Here’s a tester for you. Which raft of energy policies gets proven ‘greener’ results? Is it the anti-fossil fuel, cap-and-trade regulatory regimes of socialist Europe? Or is it the path of technological innovation set by the ‘evil’ capitalists in the Kyoto-eschewing Bush White House?
In what has to be the irony of ironies, Europe’s consumption of coal grew by 3.3 percent in 2011. The increase was directly due to the glut of European Trading Scheme (ETS) emission allowances which made coal the most profitable electric power fuel. Over in the United States in 2012, however, coal burning to generate power continued to decline, primarily due to America’s switch to shale gas. Natural gas emits around half the CO2 of coal.

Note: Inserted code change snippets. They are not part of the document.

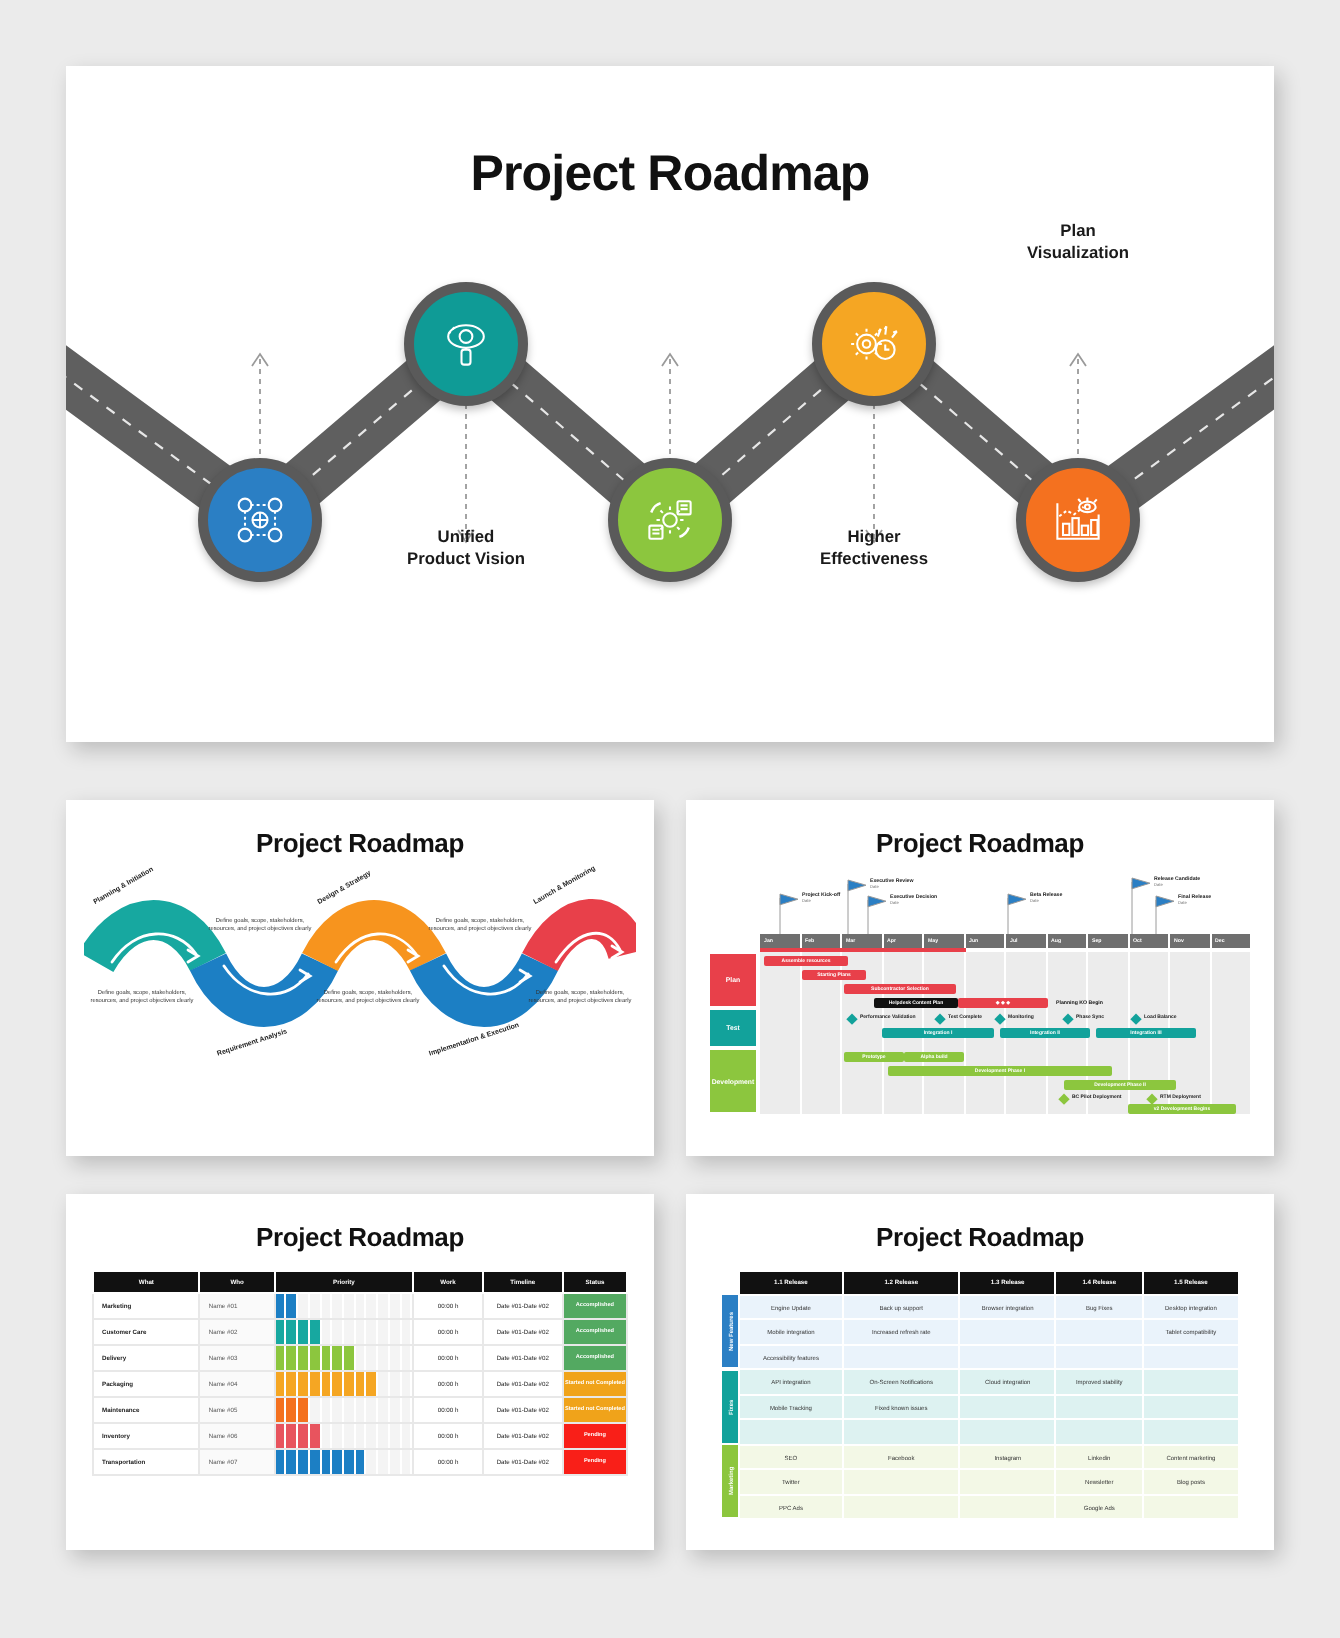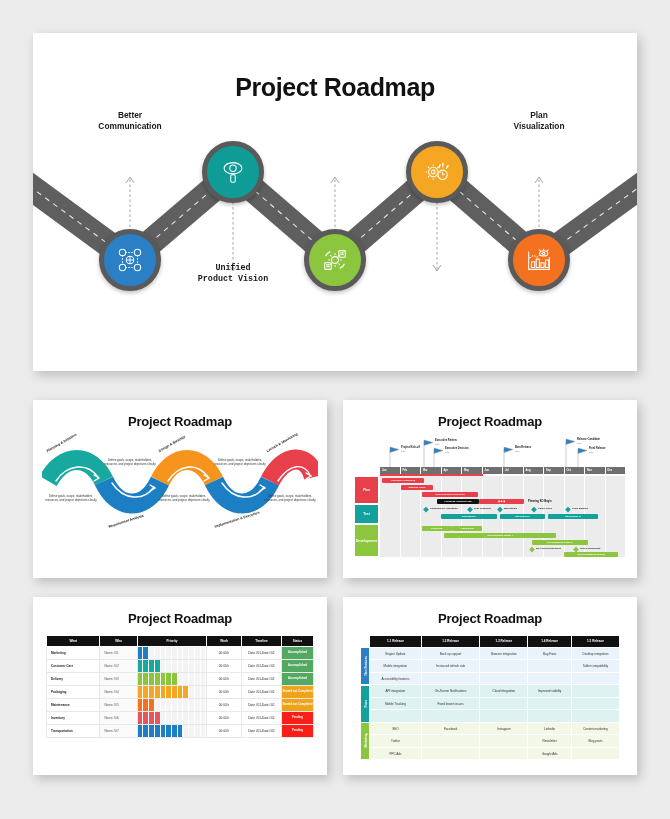--- a/index.html
+++ b/index.html
@@ -172,9 +172,6 @@
           </g>
         </svg>
       </div>
-      <div class="node-label" style="left:32px; top:-10px;">
-        <span>Better<br>Communication</span>
-      </div>
 
       <div class="node" style="left:169px; top:21px; background:#0f9b96;">
         <svg width="30" height="30" viewBox="0 0 32 32">

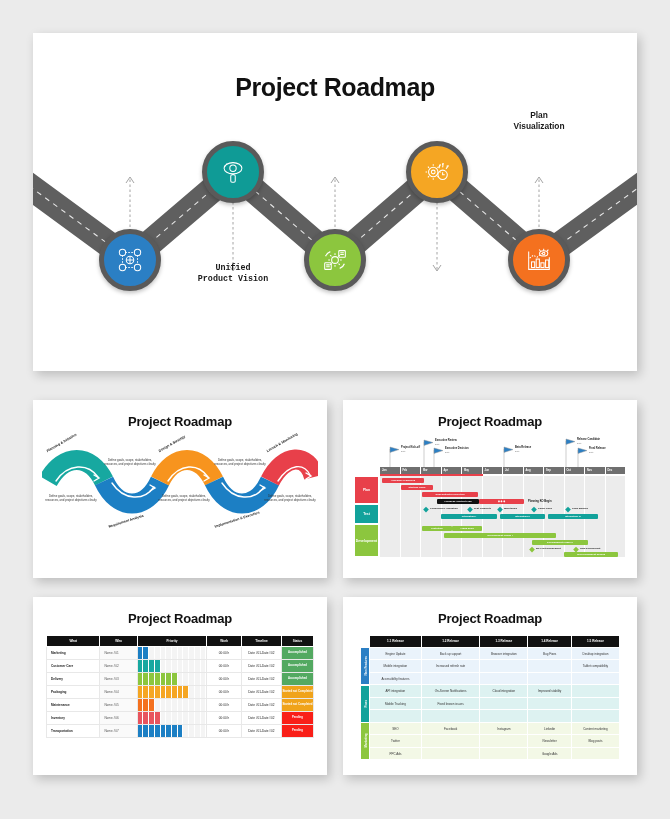--- a/index.html
+++ b/index.html
@@ -184,7 +184,7 @@
           </g>
         </svg>
       </div>
-      <div class="node-label" style="left:135px; top:143px;font-family:Liberation Mono, monospace;">
+      <div class="node-label" style="left:135px; top:143px;">
         <span>Unified<br>Product Vision</span>
       </div>
 

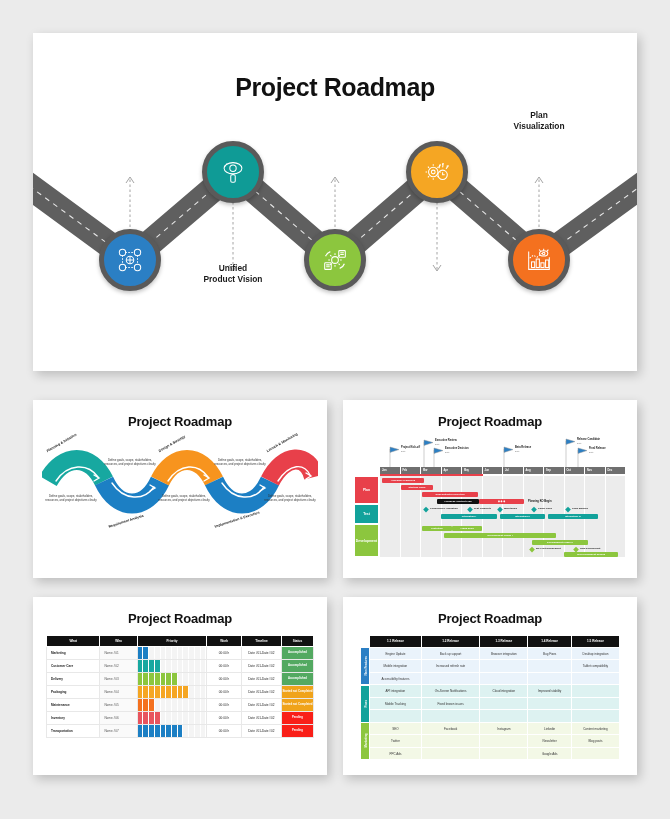--- a/index.html
+++ b/index.html
@@ -218,6 +218,9 @@
           </g>
         </svg>
       </div>
+      <div class="node-label" style="left:339px; top:143px;">
+        <span>Higher<br>Effectiveness</span>
+      </div>
 
       <div class="node" style="left:475px; top:109px; background:#f4711f;">
         <svg width="30" height="30" viewBox="0 0 32 32">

U.S. levels of carbon emission are currently plummeting; a feat Europe has no chance of matching, not least as coal use is on the increase. It’s a situation that ought to bring the whole raft of EU market-interfering policies geared to reducing carbon emissions into sharper focus. Policies that can only be characterize by three S’s: sheer synchronized stupidity.
Not that the U.S. coal industry is suffering from the domestic switch to gas, you understand. America’s high-quality coal has had no trouble finding an alternative and lucrative market: Europe. And U.S. coal exports to Europe are only set to increase further.